Review of the Day: Sugar in Milk by Thrity Umrigar, ill. Khoa Le

Sugar in Milk
By Thrity Umrigar
Illustrated by Khoa Le
Running Press Kids (an imprint of Perseus Books)
ISBN: 978-0-7624-9519-1
Ages 4-7
On shelves now

It’s an old saying that states that if you told a childless person everything parenthood entails they’d never sign up in the first place. I’m not talking about the big things like guiding them on a true moral and/or spiritual path. I’m not even talking about the little things like changing diapers. I’m talking about the esoteric, nebulous, gray area things. The ideas and concepts and problems that are so vast and complicated that simplifying them for children can feel kind of like cheating. Take the issue of immigration. Some people simplify the issue to say that the United States is full up and can’t take any more immigrants. That we simply do not have enough resources. Other people simplify and say that there is plenty to go around if we’re willing to work together, share, and change. Happily, if I were to walk into a children’s library and ask for picture books about immigration I would find plenty of books that incline towards the latter attitude rather than the former. But let’s say a child wants to know why some people don’t like immigrants. Some picture books will try to explain this with metaphors about evil kings or military rule. Others take a subtler approach. Kings? Sure, the book Sugar in Milk has a king but he’s not the center of the story. He’s not even the most interesting element. And while this book doesn’t dive deep into why he reject immigrants initially, it does show in the simplest possible manner how such attitudes may change when confronted with ingenuity.

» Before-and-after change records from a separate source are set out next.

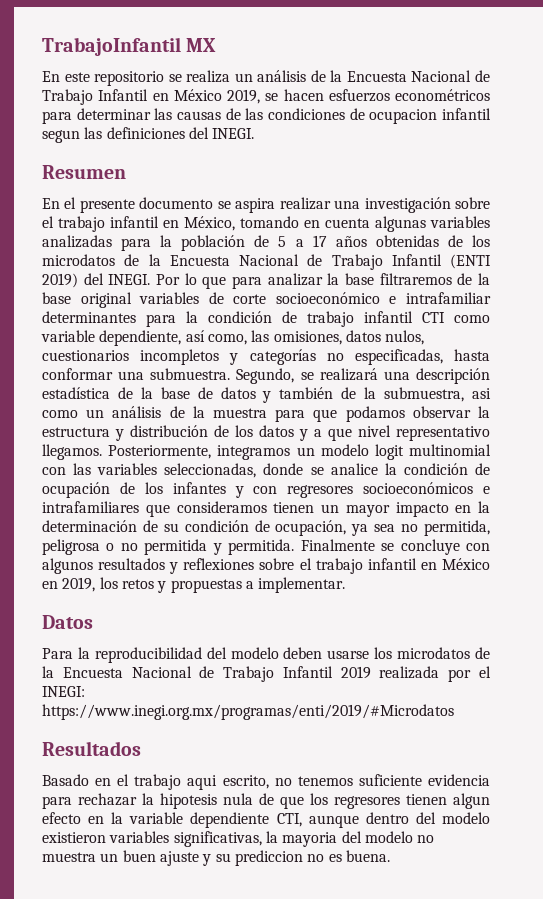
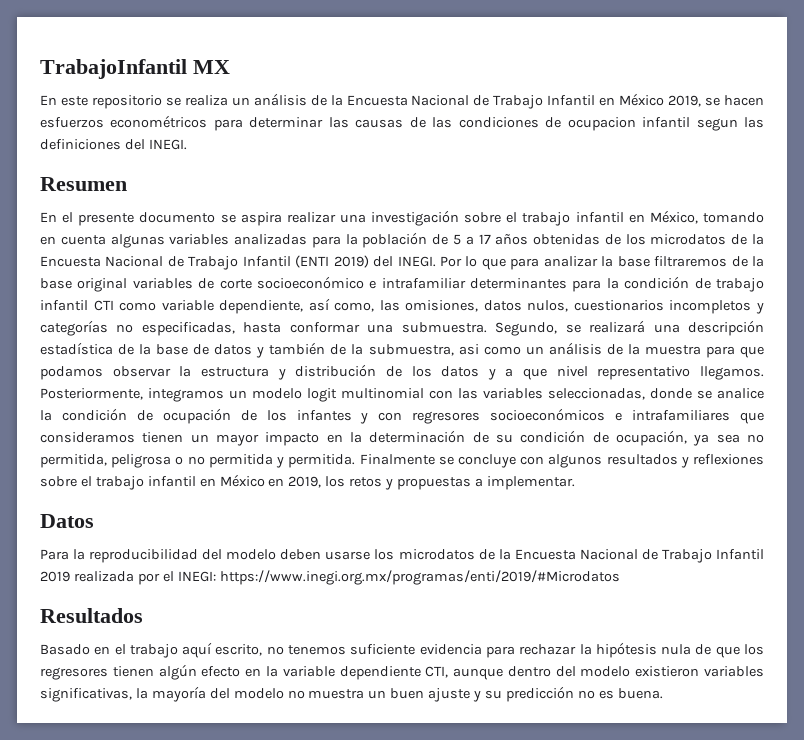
[187,775,218,790] aqui -> [182,642,213,658] aquí
[160,793,217,809] hipotesis -> [595,642,657,658] hipótesis
[453,793,490,809] algun -> [158,664,197,680] algún
[282,832,338,847] mayoria -> [151,686,206,702] mayoría
[234,850,303,866] prediccion -> [505,686,574,702] predicción

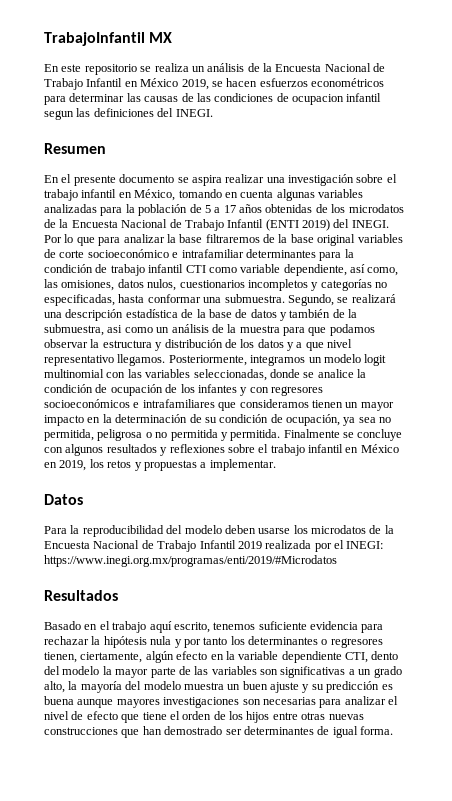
[266,646,284,655] no -> (210, 627) none
[695,644,764,658] [40,666,154,680] de que los regresores tienen -> [174,636,383,648] [44,652,143,663] y por tanto los determinantes o regresores tienen, ciertamente,
[453,666,765,680] [40,688,132,702] aunque dentro del modelo existieron variables significativas, -> [371,651,399,660] [44,666,402,678] [44,681,65,693] dento del modelo la mayor parte de las variables son significativas a un grado alto,
[287,690,305,699] no -> (181, 685) none
[577,688,663,699] no es buena. -> [381,684,393,690] [44,696,398,708] [44,711,364,723] [44,726,393,738] es buena aunque mayores investigaciones son necesarias para analizar el nivel de efecto que tiene el orden de los hijos entre otras nuevas construcciones que han demostrado ser determinantes de igual forma.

A girl is living in America but she is not happy. Though Auntie and Uncle shower her in gifts and books and beautifully colored walls, she misses her family and her cats. Sure she wants to make friends, but how? One day, Auntie takes her for a walk and tells her the story of a group of immigrants from Persia that was forced to leave home. After sailing for a long time they ended up on the shores of India. Unfortunately, the leader of India was not inclined to take in a people that looked different and couldn’t speak the language. After meeting them on the shore, the king found that the best way to convey his attitude without words was to fill a glass all the way to the very top with milk. You see? All full up. No room. Fortunately, the leader of the travelers was a clever man. Taking a spoonful of sugar from his bag, he stirred it into the milk, then handed it to the king. Getting the message, the king was rather charmed by the gesture and agreed to let them stay. Hearing this story, the girl thinks on the story, and slowly comes to appreciate this land she has come to. A land where there are friends to make and days to enjoy.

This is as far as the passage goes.